Sustainable Haus Mercantile’s Janette Spiezio opened her store in early 2020, a few years after she retired from 30 years in a corporate job with a Fortune 500 company.
Previously, she had started making her own laundry detergent – “I wasn’t comfortable that my ‘green’ laundry detergent was actually green,” she said. In 2018, she began selling it, along with her homemade soaps and napkins made from repurposed vintage fabrics and clothing, at farmers markets in New Jersey suburbs.
Her store opened in February 2020, only to have to close to customers a month later due to the pandemic. She pivoted to making cotton masks, and sales of those, along with online salesand curbside pickups, kept her in business until pandemic shutdowns were lifted.
In addition to the products she sells, she is making her store a base for sustainability by partnering with recycling pioneer Terracycle on seven recycling programs, she accepts compost dropoffs for the Java’s Compost company, she offers knife sharpening and dish rental services, and she is working on a campaign to bring Deliver Zero – a company that supplies reusable, returnable takeout containers to restaurants in Summit and other New Jersey towns.
And, Spiezio said, she has also created a sustainable business model. The store is making a profit, which is being invested in store improvements. Spiezio bought the building where the store is located.
But she acknowledges that trying to change ingrained habits can be a heavy lift. “Going zero waste is new for most people,” she said. “We’re here to teach people.”
Her customers say they are learning, and buying.
“Janette has got me to think a lot more about things,” said Caroline Sullivan, a Summit mother of two teenagers and a 20-year old. “She shares her experiences of what she’s done, and that gets me comfortable then to say ‘Maybe I’ll try that too’.”
She has been able to convert her family to using refillable shampoos, conditioners, and body washes sold at the store, which use cleaner ingredients than the mass retail brands they previously purchased.
Mary O’Malley worked for the same corporation as Spiezio, and O’Malley was chief environmental officer at that company. Spiezio, she said, was always interested in all things environmental, and they used to talk frequently. O’Malley shopped with Spiezio at the farmers markets, and was eager to see what she could offer in a store.

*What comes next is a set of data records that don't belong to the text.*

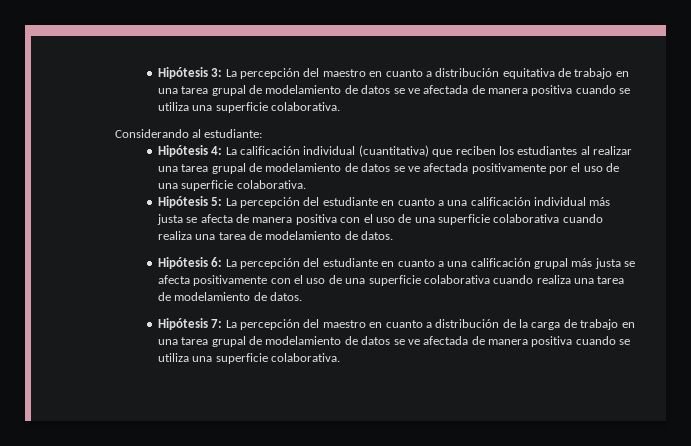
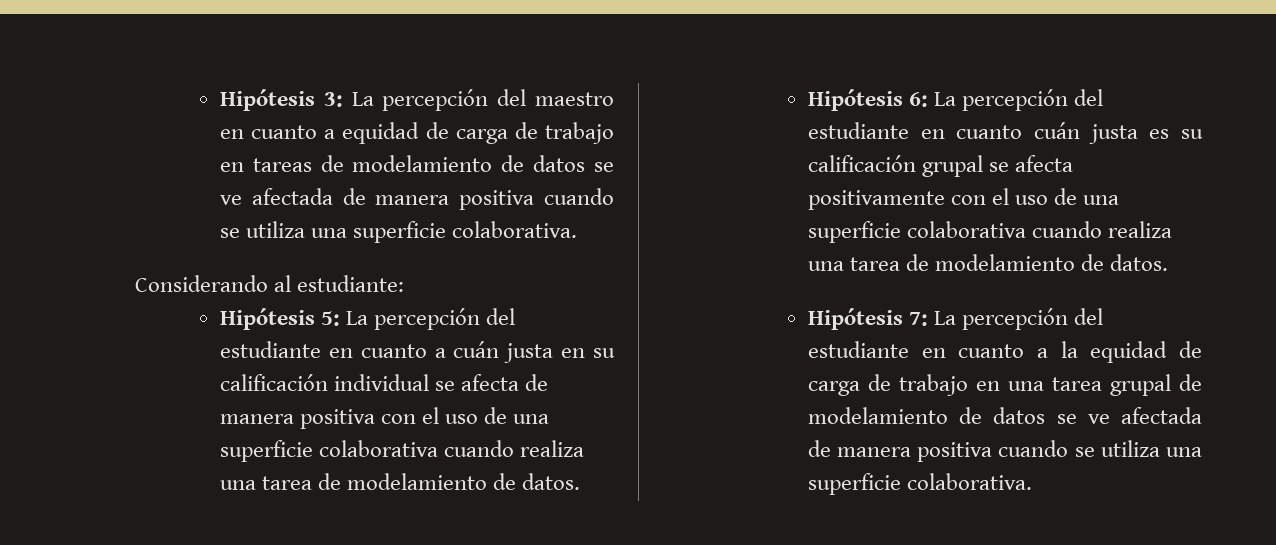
- Hipótesis 3: La percepción del maestro en cuanto a distribución equitativa de trabajo en una tarea grupal de modelamiento de datos se ve afectada de manera positiva cuando se utiliza una superficie colaborativa.
+ Hipótesis 3: La percepción del maestro en cuanto a equidad de carga de trabajo en tareas de modelamiento de datos se ve afectada de manera positiva cuando se utiliza una superficie colaborativa.
- Hipótesis 4: La calificación individual (cuantitativa) que reciben los estudiantes al realizar una tarea grupal de modelamiento de datos se ve afectada positivamente por el uso de una superficie colaborativa.
- Hipótesis 5: La percepción del estudiante en cuanto a una calificación individual más justa se afecta de manera positiva con el uso de una superficie colaborativa cuando realiza una tarea de modelamiento de datos.
+ Hipótesis 5: La percepción del estudiante en cuanto a cuán justa en su calificación individual se afecta de manera positiva con el uso de una superficie colaborativa cuando realiza una tarea de modelamiento de datos.
- Hipótesis 6: La percepción del estudiante en cuanto a una calificación grupal más justa se afecta positivamente con el uso de una superficie colaborativa cuando realiza una tarea de modelamiento de datos.
+ Hipótesis 6: La percepción del estudiante en cuanto cuán justa es su calificación grupal se afecta positivamente con el uso de una superficie colaborativa cuando realiza una tarea de modelamiento de datos.
- Hipótesis 7: La percepción del maestro en cuanto a distribución de la carga de trabajo en una tarea grupal de modelamiento de datos se ve afectada de manera positiva cuando se utiliza una superficie colaborativa.
+ Hipótesis 7: La percepción del estudiante en cuanto a la equidad de carga de trabajo en una tarea grupal de modelamiento de datos se ve afectada de manera positiva cuando se utiliza una superficie colaborativa.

She now buys a number of products there, including bar dishwashing soap and dishwasher pods, which she says are “as effective if not more” as the non-sustainable versions she used to buy, beauty products, and silicone replacements for plastic containers.
“It’s a very thoughtful product line,” O’Malley said.
As a former chief environmental officer, O’Malley is sensitive to green-washing by retailers, so when shopping she looks for products that are “reliably green,” rather than simply marketed as such.
“My theory is that the world we live in becomes much more environmentally sensible one small decision at a time,” O’Malley said. “You take one step, and you say ‘Geez that wasn’t that painful’,” she said.
“You make these little decisions along the way and all of a sudden you’re a green consumer. And you’re recycling. And you have a compost pile in the back. Just little things at a time,” she said.
And that is how, little by little, mass merchants and supermarkets who are slow to embrace sustainability could end up losing market share to stores like Sustainable Haus Mercantile.